COMMUNIQUÉS FROM THE APOCALYPSE.
“The conflicted magistrate Bridget Shaw repeatedly refused defence requests for disclosures of evidence; for example, refusing to assess, and recommend to the prosecution disclosure of any of the evidence relevant to the defence abuse-of-process application.
A very clear, extensive and fully argued disclosure list was prepared by the defence at the outset and sent to Advocate Robin Morris. The conflicted Bridget Shaw colluded with the prosecution throughout in denying the defence access to the vast majority of that material.
For example – it was necessary as a part of the abuse-of-process application to call the Attorney General William Bailhache – and the illegally suspended Police Chief Graham Power. The defence issued a summons to subpoena Bailhache – but Bailhache heard about this from his friend – and Michael Birt’s subordinate, Judicial Greffier Michael Wilkins – and quiet extraordinarily – simply told Wilkins not to issue the summons.
When the failure to issue the summons of her friend William Bailhache, by Wilkins was later raised in court by this applicant, rather than seeing Wilkins’ conduct for the grossly improper action it was, Bridget Shaw endorsed this interference with justice – and refused to allow the defence to call the witnesses.
This for charges the applicant had had less than 24 hours notice of.
“……..The Jersey Data Protection Law is approved by her Majesty in Council. It is – to all practical purposes – a copy-&-paste of the equivalent English legislation. Like the English Data Protection Law – it was introduced to do what it says on its face; such purposes include – expressly – and unambiguously – public-interest disclosure provisions, and provisions for the protection of journalism.
It was – plainly – nota part of the “legislative intent” – of the UK parliament – nor of the Jersey parliament – when introducing the Data Protection Laws – to suppress legitimate public-interest disclosure, nor to suppress journalism.
That this has been permitted to occur is a gross, ultra vires failure of the Secretary of State, Privy Council and her Majesty in Council’s oversight function in respect of the approval of primary legislation in Jersey.
If the approval of primary legislation by her Majesty in Council was to knowingly involve the approval of “laws” that said one thing on their face – and which had a plain purpose, and satisfactory safe-guards built in – but which were then going to be abused and applied for other purposes, contrary to the wording of the law, then the process of approval by her Majesty in Council would be a fraudulent process.

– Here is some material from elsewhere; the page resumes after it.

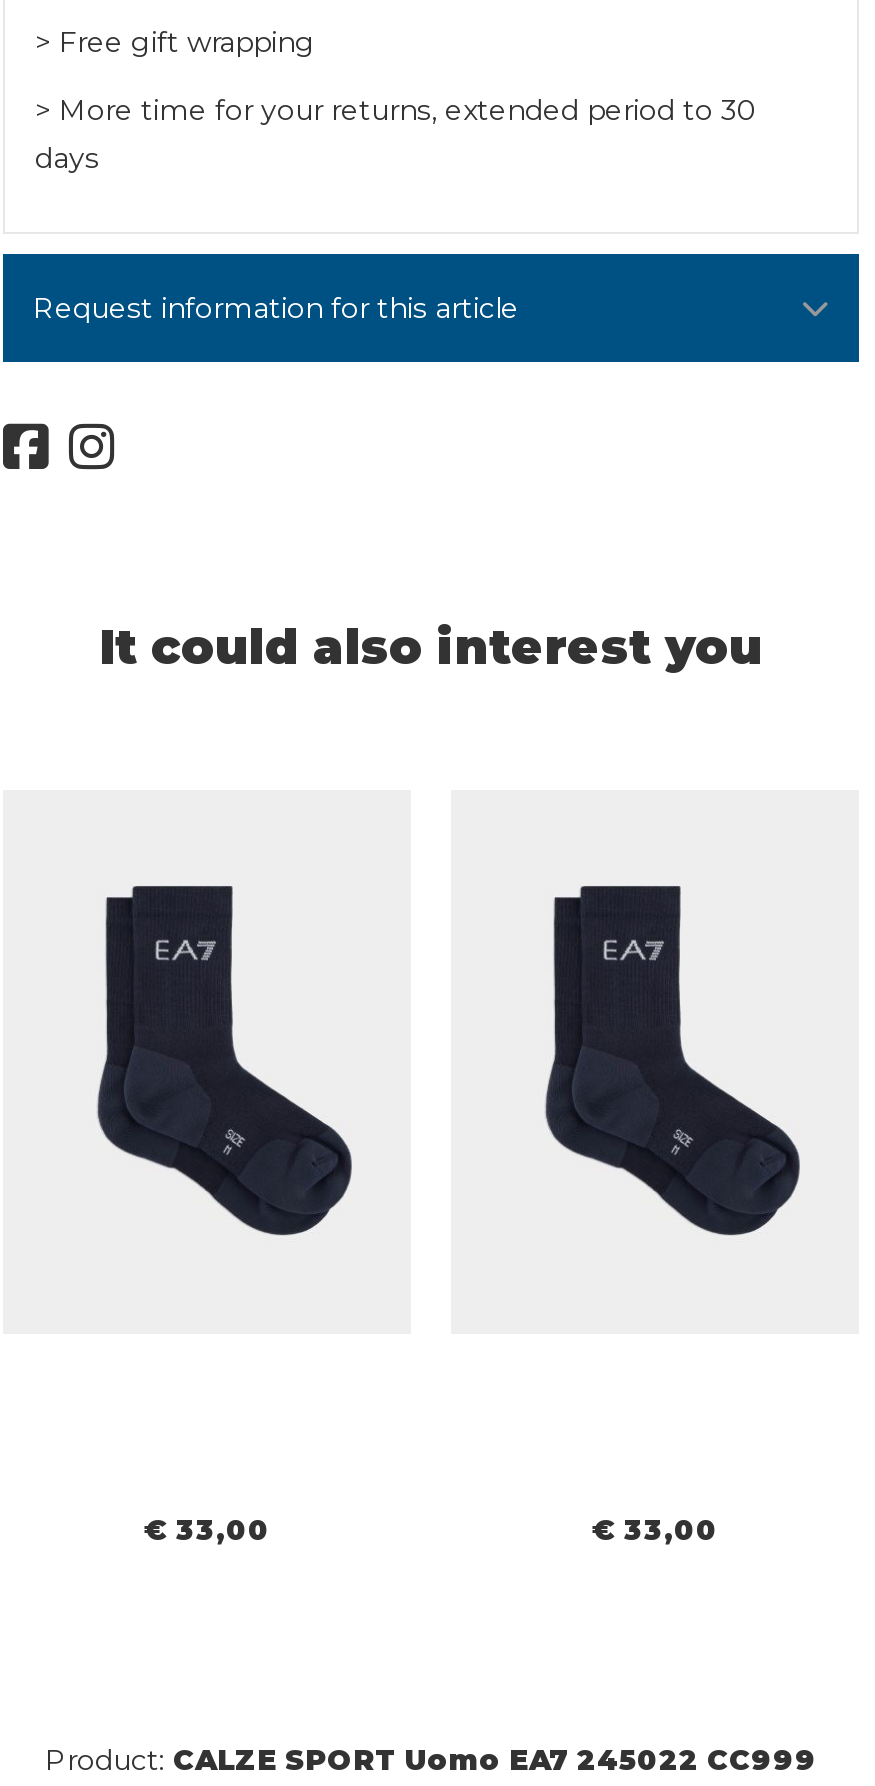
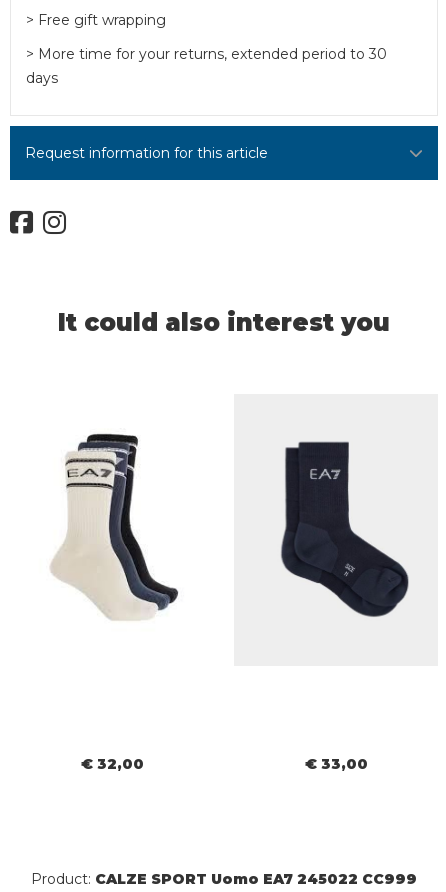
[89,870,355,1238] [image] -> [52,433,185,619] [image]
[144,1512,270,1548] € 33,00 -> [80,755,144,773] € 32,00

Expanding on that latter view, it is reasonable to assume that when her Majesty in Council gave approval to the Jersey Data Protection Law – which for all practical purposes and insofar as is relevant to these applications, is identical to the UK Data Protection Law – the assumption of her Majesty and her advisors was that the Jersey Law would be applied in accordance with what that law actually says – and its legislative purposes.
For corrupt, oppressive – and frankly dangerous purposes – they choose to ignore entire, vital, sections of the Law – its key-safeguards – such as public interest disclosure and journalism – and have instead invented for that Law entirely unwritten purposes – such as the suppression of opposition politicians, journalists and bloggers – and enabling Jersey’s authorities to corruptly conceal serious crimes.
The oppressive purposes the Jersey authorities have invented for the Data Protection law – are only applied and enforced – against their opponents. Dramatic and evidenced examples exist of the oppressive abuse of the Data Protection Law against opposition politicians and writers – which contrast with jaw-dropping examples of failure to apply the law against actual, overt criminals in connection with data abuses, but who happen to be on the side of the Jersey oligarchy.
Further – the oppressive and discriminatory abuse the Jersey authorities have been permitted to make of the Data Protection Law – quite in addition to simply not being a legitimate purpose of that law, and an abuse of the process of approval by her Majesty in Council – also has the effect of placing the United Kingdom in stark and plain breach of its obligations under the European Convention on Human Rights.
Article 3 – Inhuman or Degrading Treatment;
Article 5 – Liberty and Security;
Article 6 – Fair Trail;
Article 7 – Retrospectivity;
Article 10 – Freedom of Expression;
Article 13 – Effective Remedy;
And Protocol 1-
Article 3 – Free expression of the opinion of the people in the choice of the legislature.
To take merely two of the above-listed Convention Rights – 10, Freedom of Expression, and 14, Discrimination – the overt, continuous and dramatically evidenced abuses of those Rights by the Jersey authorities places the United Kingdom – and thus the respondent authorities, the Crown, Privy Council and Secretary of State – in clear breach of the ECHR.
It is unlawful for any public authority to breach the provisions of the ECHR.
Those unlawful actions of the respondent authorities are seriously compounded by the plain and obvious lack of any effective remedy – contra Articles 6 and 13 – in the politicised and directly conflicted “judicial” apparatus of Jersey.”